- _YOUR GOAL_
Keep every character as it is and output all of the records.

- _RECORDS FOR THE EXERCISE_

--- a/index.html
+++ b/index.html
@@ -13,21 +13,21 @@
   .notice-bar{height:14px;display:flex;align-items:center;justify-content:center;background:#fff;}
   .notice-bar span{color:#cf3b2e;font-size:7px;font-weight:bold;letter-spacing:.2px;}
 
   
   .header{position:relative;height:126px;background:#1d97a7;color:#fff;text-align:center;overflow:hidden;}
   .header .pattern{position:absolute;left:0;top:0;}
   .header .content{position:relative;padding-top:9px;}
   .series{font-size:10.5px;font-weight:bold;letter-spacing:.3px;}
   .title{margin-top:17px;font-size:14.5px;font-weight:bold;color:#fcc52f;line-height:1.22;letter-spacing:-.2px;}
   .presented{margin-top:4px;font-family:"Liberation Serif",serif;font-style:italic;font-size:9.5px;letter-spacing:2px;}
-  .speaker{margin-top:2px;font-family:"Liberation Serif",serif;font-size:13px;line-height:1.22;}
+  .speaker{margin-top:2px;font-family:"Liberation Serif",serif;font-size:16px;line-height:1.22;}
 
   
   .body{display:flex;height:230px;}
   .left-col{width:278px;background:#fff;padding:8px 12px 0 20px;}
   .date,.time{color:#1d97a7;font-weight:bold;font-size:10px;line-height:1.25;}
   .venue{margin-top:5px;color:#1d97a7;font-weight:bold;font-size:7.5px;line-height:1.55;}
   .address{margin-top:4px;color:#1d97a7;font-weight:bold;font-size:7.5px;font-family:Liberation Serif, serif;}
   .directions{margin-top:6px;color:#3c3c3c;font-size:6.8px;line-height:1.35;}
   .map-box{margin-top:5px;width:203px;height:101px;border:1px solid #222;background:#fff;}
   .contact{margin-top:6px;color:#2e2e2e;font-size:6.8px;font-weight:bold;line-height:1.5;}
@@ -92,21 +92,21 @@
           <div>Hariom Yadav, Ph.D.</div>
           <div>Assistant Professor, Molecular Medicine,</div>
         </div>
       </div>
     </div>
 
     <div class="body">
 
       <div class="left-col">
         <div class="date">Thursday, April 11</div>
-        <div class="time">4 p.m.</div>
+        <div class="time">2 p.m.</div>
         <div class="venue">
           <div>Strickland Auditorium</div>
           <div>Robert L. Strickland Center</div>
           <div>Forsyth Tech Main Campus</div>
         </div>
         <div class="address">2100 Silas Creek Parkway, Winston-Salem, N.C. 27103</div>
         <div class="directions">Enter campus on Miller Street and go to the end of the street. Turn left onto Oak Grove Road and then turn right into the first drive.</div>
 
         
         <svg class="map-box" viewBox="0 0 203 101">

- _YOUR RESPONSE_
--- a/index.html
+++ b/index.html
@@ -13,21 +13,21 @@
   .notice-bar{height:14px;display:flex;align-items:center;justify-content:center;background:#fff;}
   .notice-bar span{color:#cf3b2e;font-size:7px;font-weight:bold;letter-spacing:.2px;}
 
   
   .header{position:relative;height:126px;background:#1d97a7;color:#fff;text-align:center;overflow:hidden;}
   .header .pattern{position:absolute;left:0;top:0;}
   .header .content{position:relative;padding-top:9px;}
   .series{font-size:10.5px;font-weight:bold;letter-spacing:.3px;}
   .title{margin-top:17px;font-size:14.5px;font-weight:bold;color:#fcc52f;line-height:1.22;letter-spacing:-.2px;}
   .presented{margin-top:4px;font-family:"Liberation Serif",serif;font-style:italic;font-size:9.5px;letter-spacing:2px;}
-  .speaker{margin-top:2px;font-family:"Liberation Serif",serif;font-size:13px;line-height:1.22;}
+  .speaker{margin-top:2px;font-family:"Liberation Serif",serif;font-size:16px;line-height:1.22;}
 
   
   .body{display:flex;height:230px;}
   .left-col{width:278px;background:#fff;padding:8px 12px 0 20px;}
   .date,.time{color:#1d97a7;font-weight:bold;font-size:10px;line-height:1.25;}
   .venue{margin-top:5px;color:#1d97a7;font-weight:bold;font-size:7.5px;line-height:1.55;}
   .address{margin-top:4px;color:#1d97a7;font-weight:bold;font-size:7.5px;font-family:Liberation Serif, serif;}
   .directions{margin-top:6px;color:#3c3c3c;font-size:6.8px;line-height:1.35;}
   .map-box{margin-top:5px;width:203px;height:101px;border:1px solid #222;background:#fff;}
   .contact{margin-top:6px;color:#2e2e2e;font-size:6.8px;font-weight:bold;line-height:1.5;}
@@ -92,21 +92,21 @@
           <div>Hariom Yadav, Ph.D.</div>
           <div>Assistant Professor, Molecular Medicine,</div>
         </div>
       </div>
     </div>
 
     <div class="body">
 
       <div class="left-col">
         <div class="date">Thursday, April 11</div>
-        <div class="time">4 p.m.</div>
+        <div class="time">2 p.m.</div>
         <div class="venue">
           <div>Strickland Auditorium</div>
           <div>Robert L. Strickland Center</div>
           <div>Forsyth Tech Main Campus</div>
         </div>
         <div class="address">2100 Silas Creek Parkway, Winston-Salem, N.C. 27103</div>
         <div class="directions">Enter campus on Miller Street and go to the end of the street. Turn left onto Oak Grove Road and then turn right into the first drive.</div>
 
         
         <svg class="map-box" viewBox="0 0 203 101">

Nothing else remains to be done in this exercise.